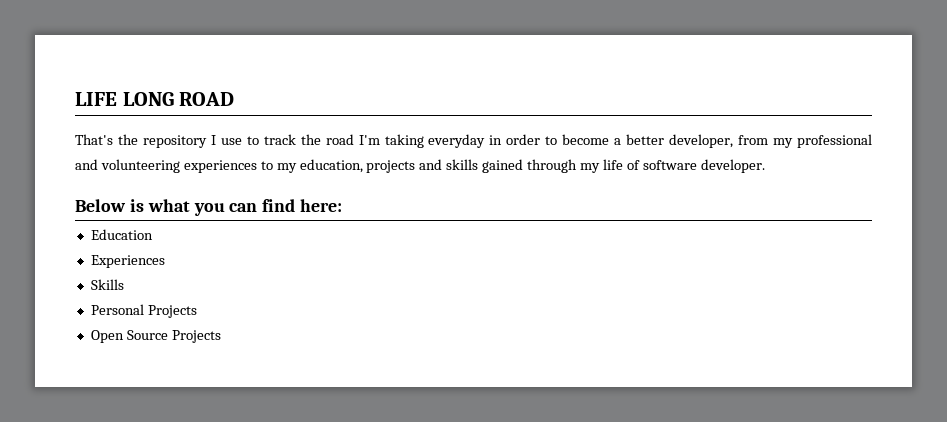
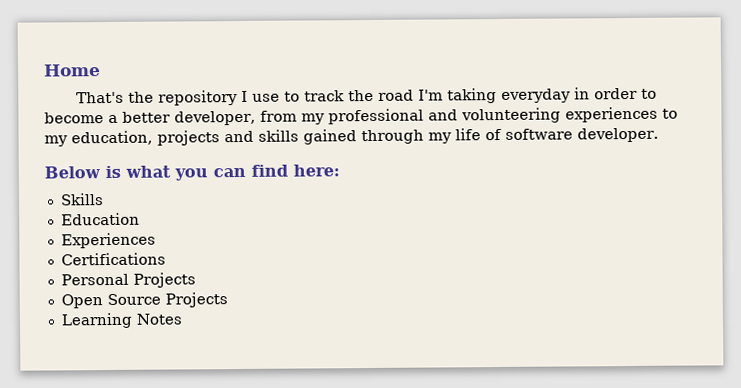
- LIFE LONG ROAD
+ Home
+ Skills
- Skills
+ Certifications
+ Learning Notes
□ □ □ □ □ □ □
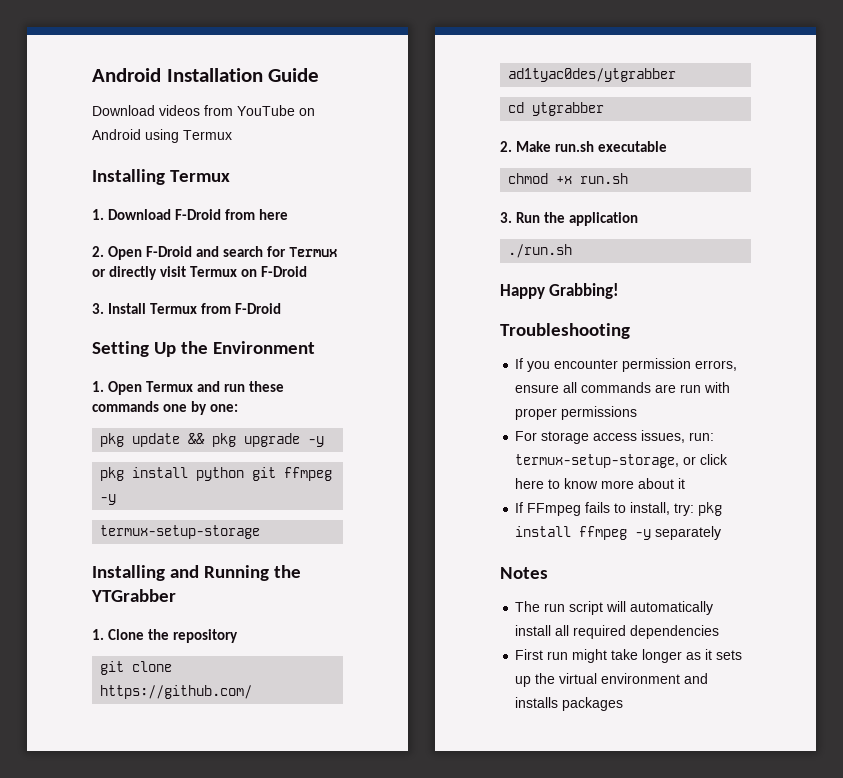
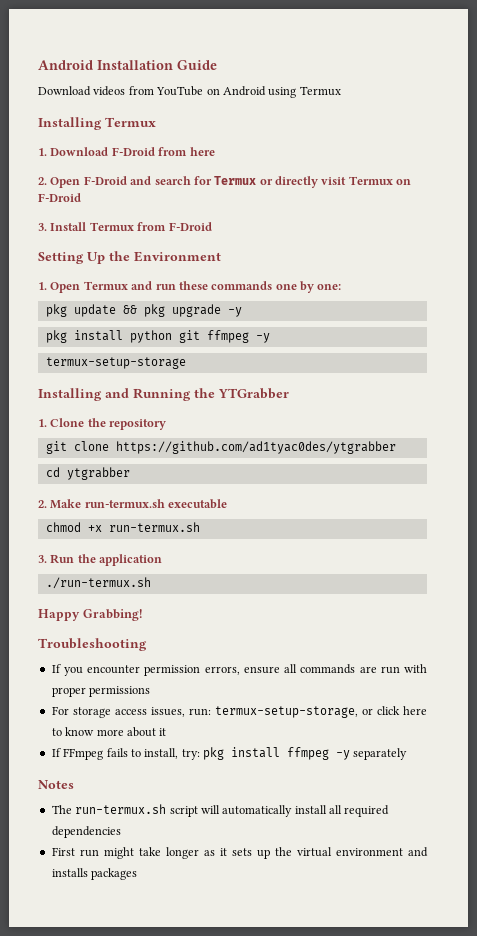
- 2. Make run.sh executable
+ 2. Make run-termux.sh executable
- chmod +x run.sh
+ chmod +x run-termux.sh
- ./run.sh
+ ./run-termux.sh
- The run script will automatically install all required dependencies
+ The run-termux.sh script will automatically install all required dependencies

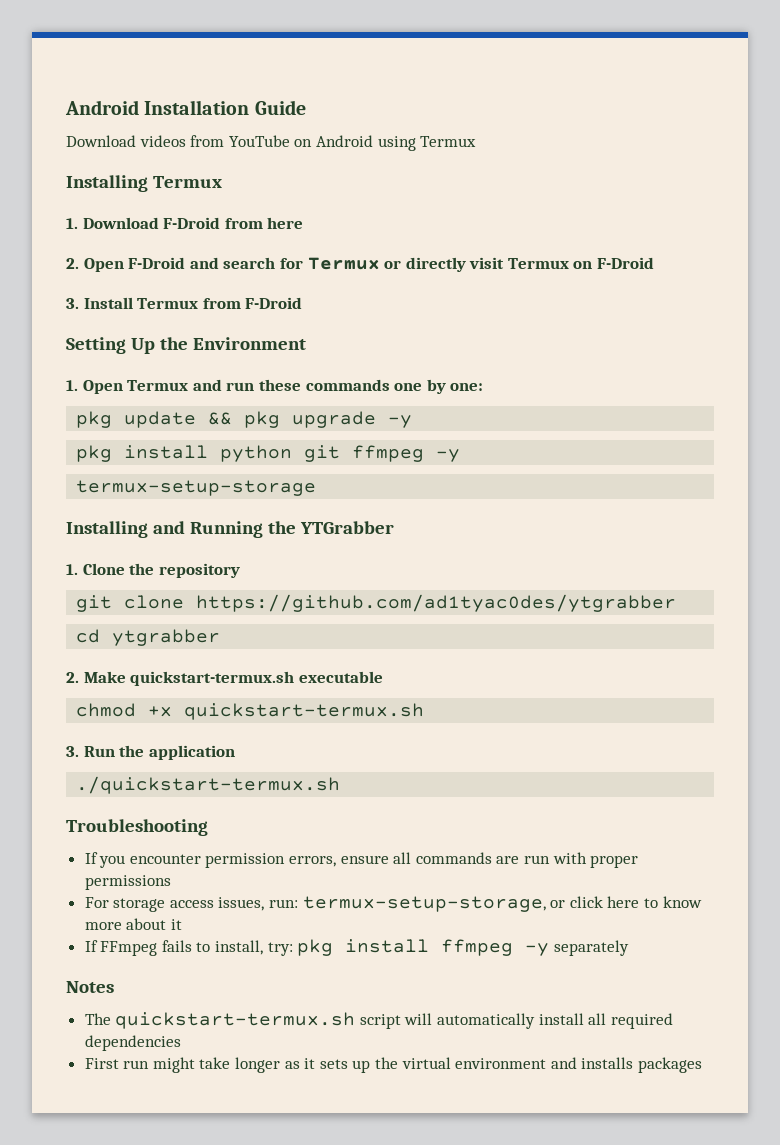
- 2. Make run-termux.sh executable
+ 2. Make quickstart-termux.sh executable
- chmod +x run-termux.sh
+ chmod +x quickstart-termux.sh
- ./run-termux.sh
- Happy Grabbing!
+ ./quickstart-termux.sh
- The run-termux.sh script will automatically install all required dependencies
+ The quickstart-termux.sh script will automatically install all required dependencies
□ □ □ □ □ □ □
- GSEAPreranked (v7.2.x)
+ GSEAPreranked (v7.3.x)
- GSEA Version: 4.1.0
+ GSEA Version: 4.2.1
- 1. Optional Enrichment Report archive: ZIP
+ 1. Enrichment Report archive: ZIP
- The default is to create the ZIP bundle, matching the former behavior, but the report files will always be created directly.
□ □ □ □ □ □ □
▸ Exercise aim
Note every line in the material with "GSEAPreranked" and copy it.

▸ Written response
- GSEAPreranked (v7.2.x)
+ GSEAPreranked (v7.3.x)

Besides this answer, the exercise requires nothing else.